Will you output all of the data below exactly, omitting the images?

-----

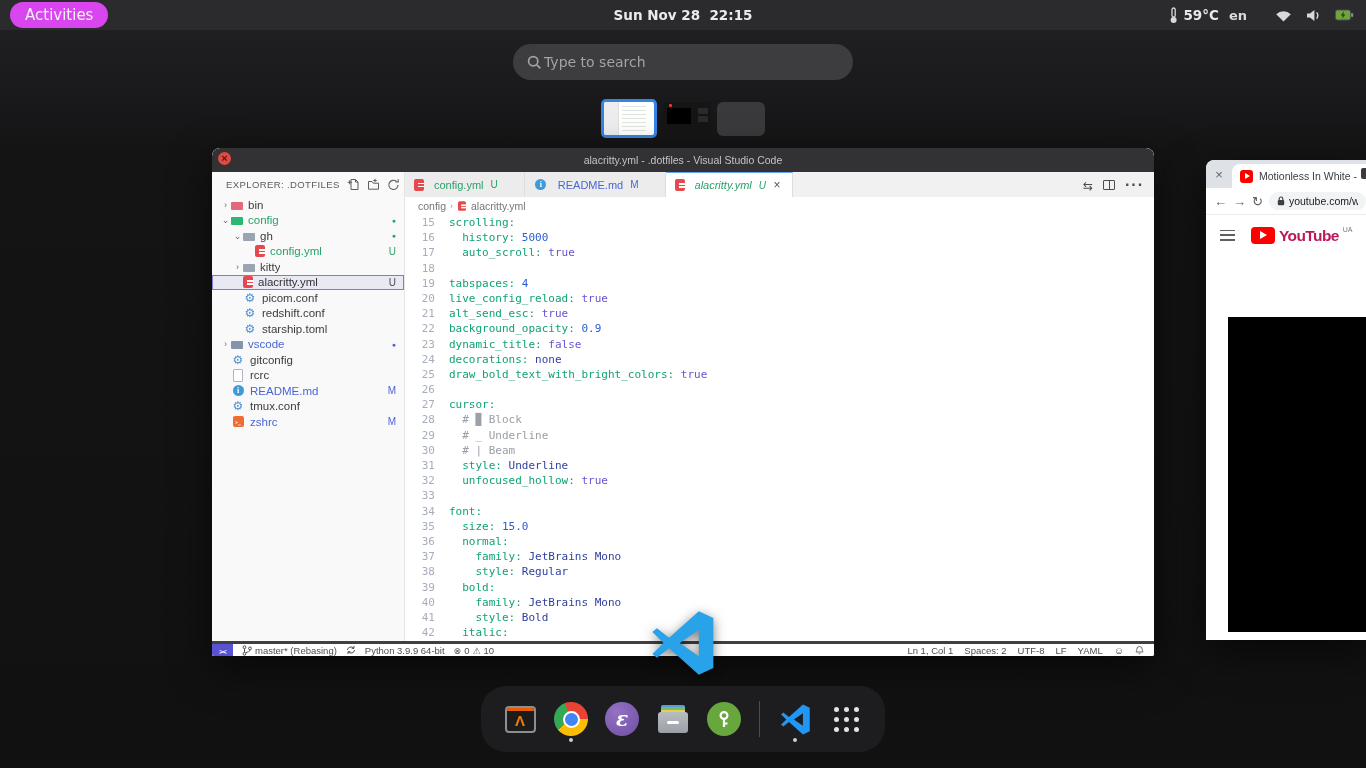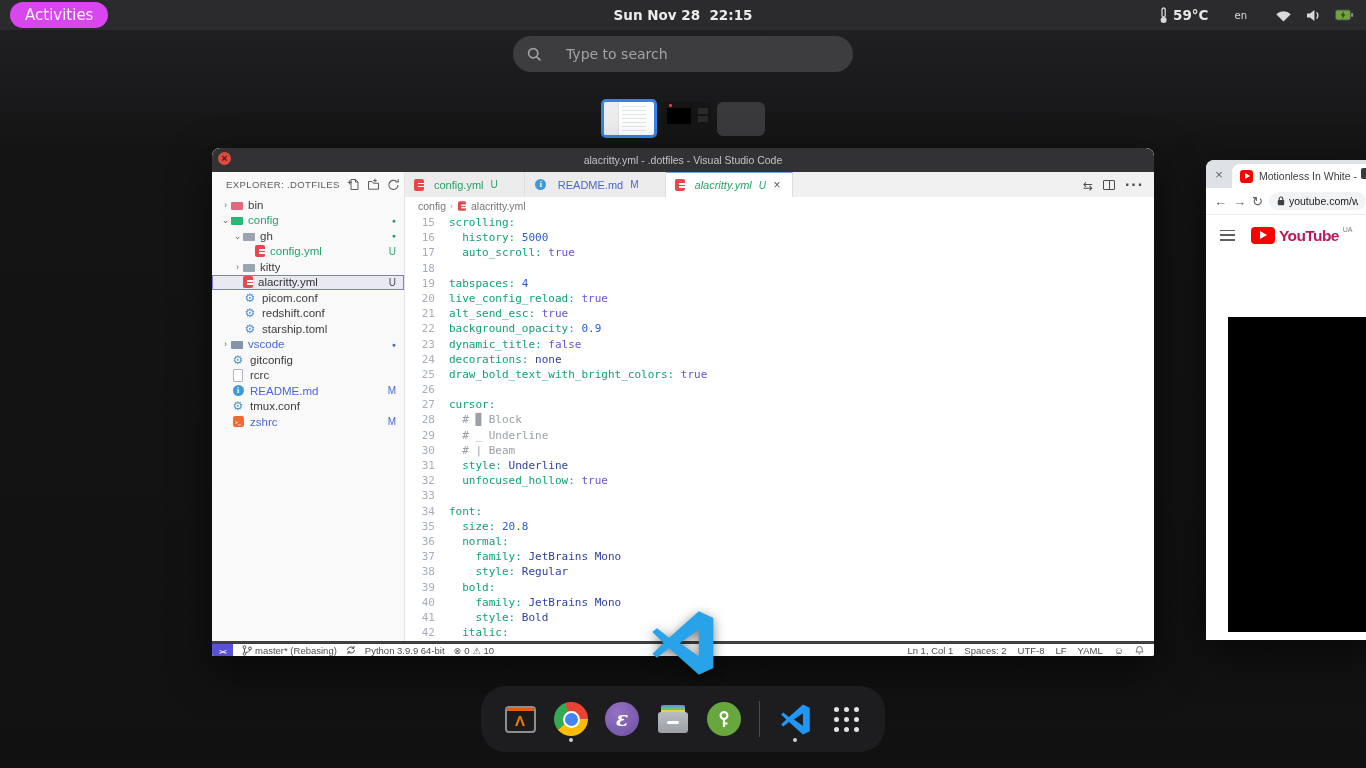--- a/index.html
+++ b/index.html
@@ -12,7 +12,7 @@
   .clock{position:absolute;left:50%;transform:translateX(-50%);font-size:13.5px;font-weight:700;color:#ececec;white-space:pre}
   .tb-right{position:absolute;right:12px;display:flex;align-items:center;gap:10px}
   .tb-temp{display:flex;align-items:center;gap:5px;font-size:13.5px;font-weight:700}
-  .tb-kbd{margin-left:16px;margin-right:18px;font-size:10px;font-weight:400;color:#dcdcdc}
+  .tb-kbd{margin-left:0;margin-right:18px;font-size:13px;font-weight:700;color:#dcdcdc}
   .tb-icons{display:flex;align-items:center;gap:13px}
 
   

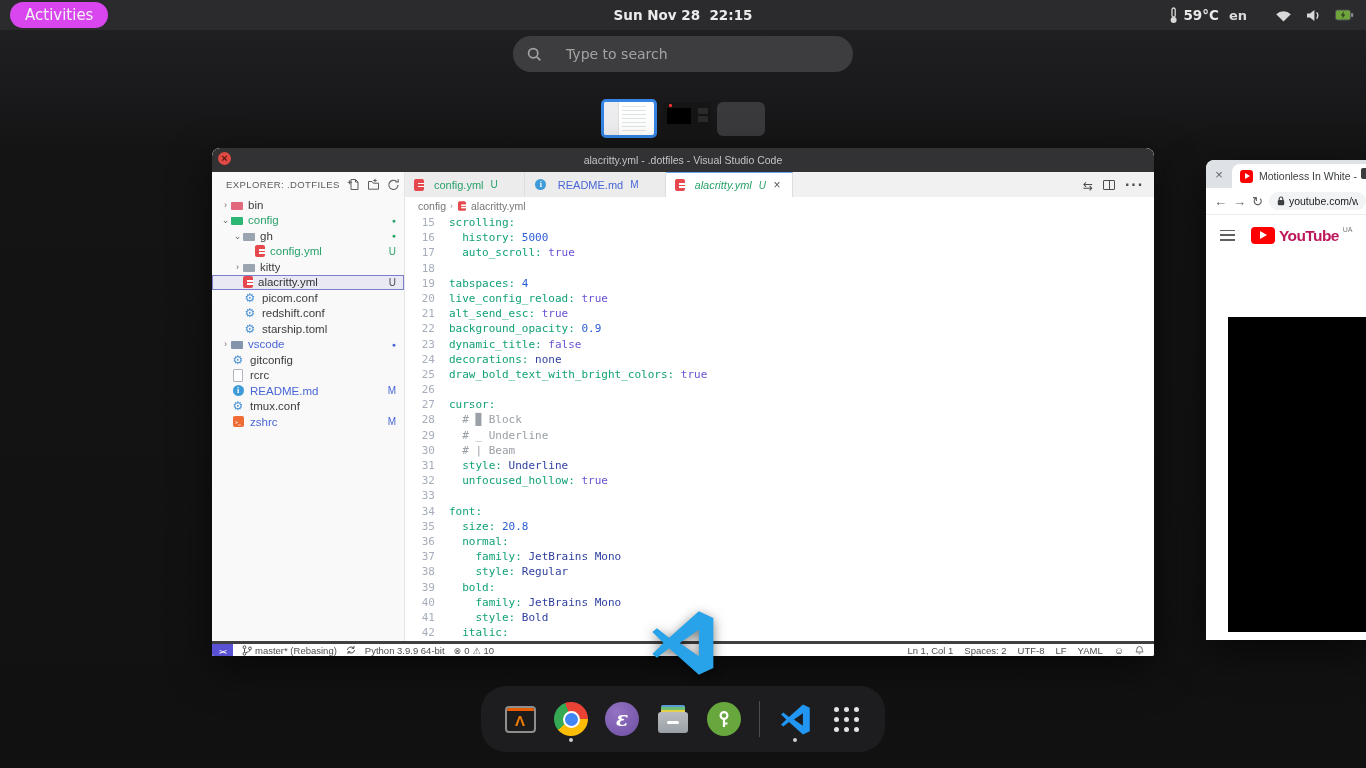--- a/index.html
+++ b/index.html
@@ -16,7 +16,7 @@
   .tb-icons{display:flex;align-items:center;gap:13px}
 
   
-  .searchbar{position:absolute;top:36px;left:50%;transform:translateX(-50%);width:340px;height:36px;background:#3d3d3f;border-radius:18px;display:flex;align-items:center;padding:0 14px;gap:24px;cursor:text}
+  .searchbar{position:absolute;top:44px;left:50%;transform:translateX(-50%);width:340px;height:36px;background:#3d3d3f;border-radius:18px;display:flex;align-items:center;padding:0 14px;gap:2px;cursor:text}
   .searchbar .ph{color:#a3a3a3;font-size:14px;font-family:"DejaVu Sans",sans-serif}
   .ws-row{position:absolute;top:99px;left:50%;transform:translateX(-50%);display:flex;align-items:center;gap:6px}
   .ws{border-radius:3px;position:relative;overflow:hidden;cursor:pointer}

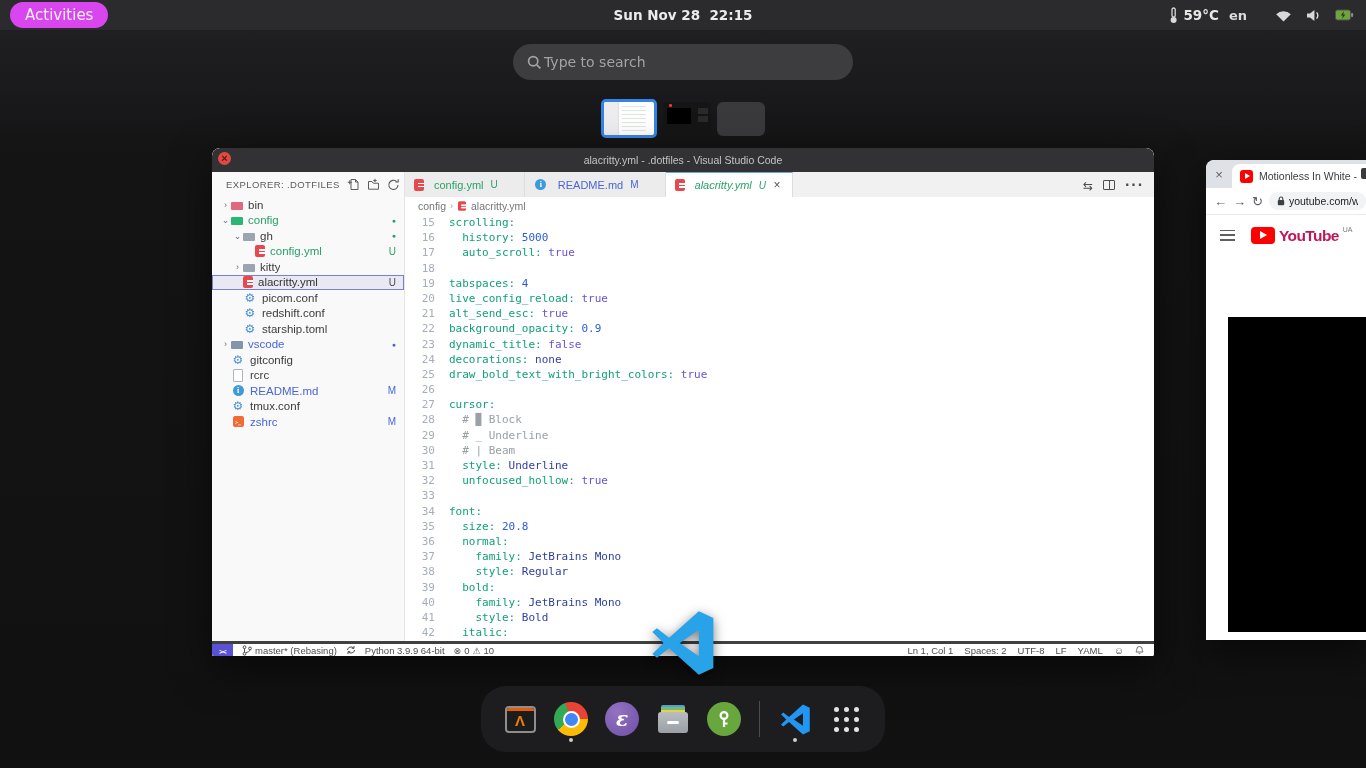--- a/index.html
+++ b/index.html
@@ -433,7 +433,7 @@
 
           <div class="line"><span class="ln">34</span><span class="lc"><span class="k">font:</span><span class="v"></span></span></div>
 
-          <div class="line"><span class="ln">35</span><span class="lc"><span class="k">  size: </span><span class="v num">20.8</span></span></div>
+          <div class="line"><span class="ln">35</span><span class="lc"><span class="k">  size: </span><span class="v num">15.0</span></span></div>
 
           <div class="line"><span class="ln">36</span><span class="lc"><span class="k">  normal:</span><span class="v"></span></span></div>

-----

EXERCISE RESULT.
--- a/index.html
+++ b/index.html
@@ -12,7 +12,7 @@
   .clock{position:absolute;left:50%;transform:translateX(-50%);font-size:13.5px;font-weight:700;color:#ececec;white-space:pre}
   .tb-right{position:absolute;right:12px;display:flex;align-items:center;gap:10px}
   .tb-temp{display:flex;align-items:center;gap:5px;font-size:13.5px;font-weight:700}
-  .tb-kbd{margin-left:16px;margin-right:18px;font-size:10px;font-weight:400;color:#dcdcdc}
+  .tb-kbd{margin-left:0;margin-right:18px;font-size:13px;font-weight:700;color:#dcdcdc}
   .tb-icons{display:flex;align-items:center;gap:13px}
 
   

--- a/index.html
+++ b/index.html
@@ -16,7 +16,7 @@
   .tb-icons{display:flex;align-items:center;gap:13px}
 
   
-  .searchbar{position:absolute;top:36px;left:50%;transform:translateX(-50%);width:340px;height:36px;background:#3d3d3f;border-radius:18px;display:flex;align-items:center;padding:0 14px;gap:24px;cursor:text}
+  .searchbar{position:absolute;top:44px;left:50%;transform:translateX(-50%);width:340px;height:36px;background:#3d3d3f;border-radius:18px;display:flex;align-items:center;padding:0 14px;gap:2px;cursor:text}
   .searchbar .ph{color:#a3a3a3;font-size:14px;font-family:"DejaVu Sans",sans-serif}
   .ws-row{position:absolute;top:99px;left:50%;transform:translateX(-50%);display:flex;align-items:center;gap:6px}
   .ws{border-radius:3px;position:relative;overflow:hidden;cursor:pointer}

--- a/index.html
+++ b/index.html
@@ -433,7 +433,7 @@
 
           <div class="line"><span class="ln">34</span><span class="lc"><span class="k">font:</span><span class="v"></span></span></div>
 
-          <div class="line"><span class="ln">35</span><span class="lc"><span class="k">  size: </span><span class="v num">20.8</span></span></div>
+          <div class="line"><span class="ln">35</span><span class="lc"><span class="k">  size: </span><span class="v num">15.0</span></span></div>
 
           <div class="line"><span class="ln">36</span><span class="lc"><span class="k">  normal:</span><span class="v"></span></span></div>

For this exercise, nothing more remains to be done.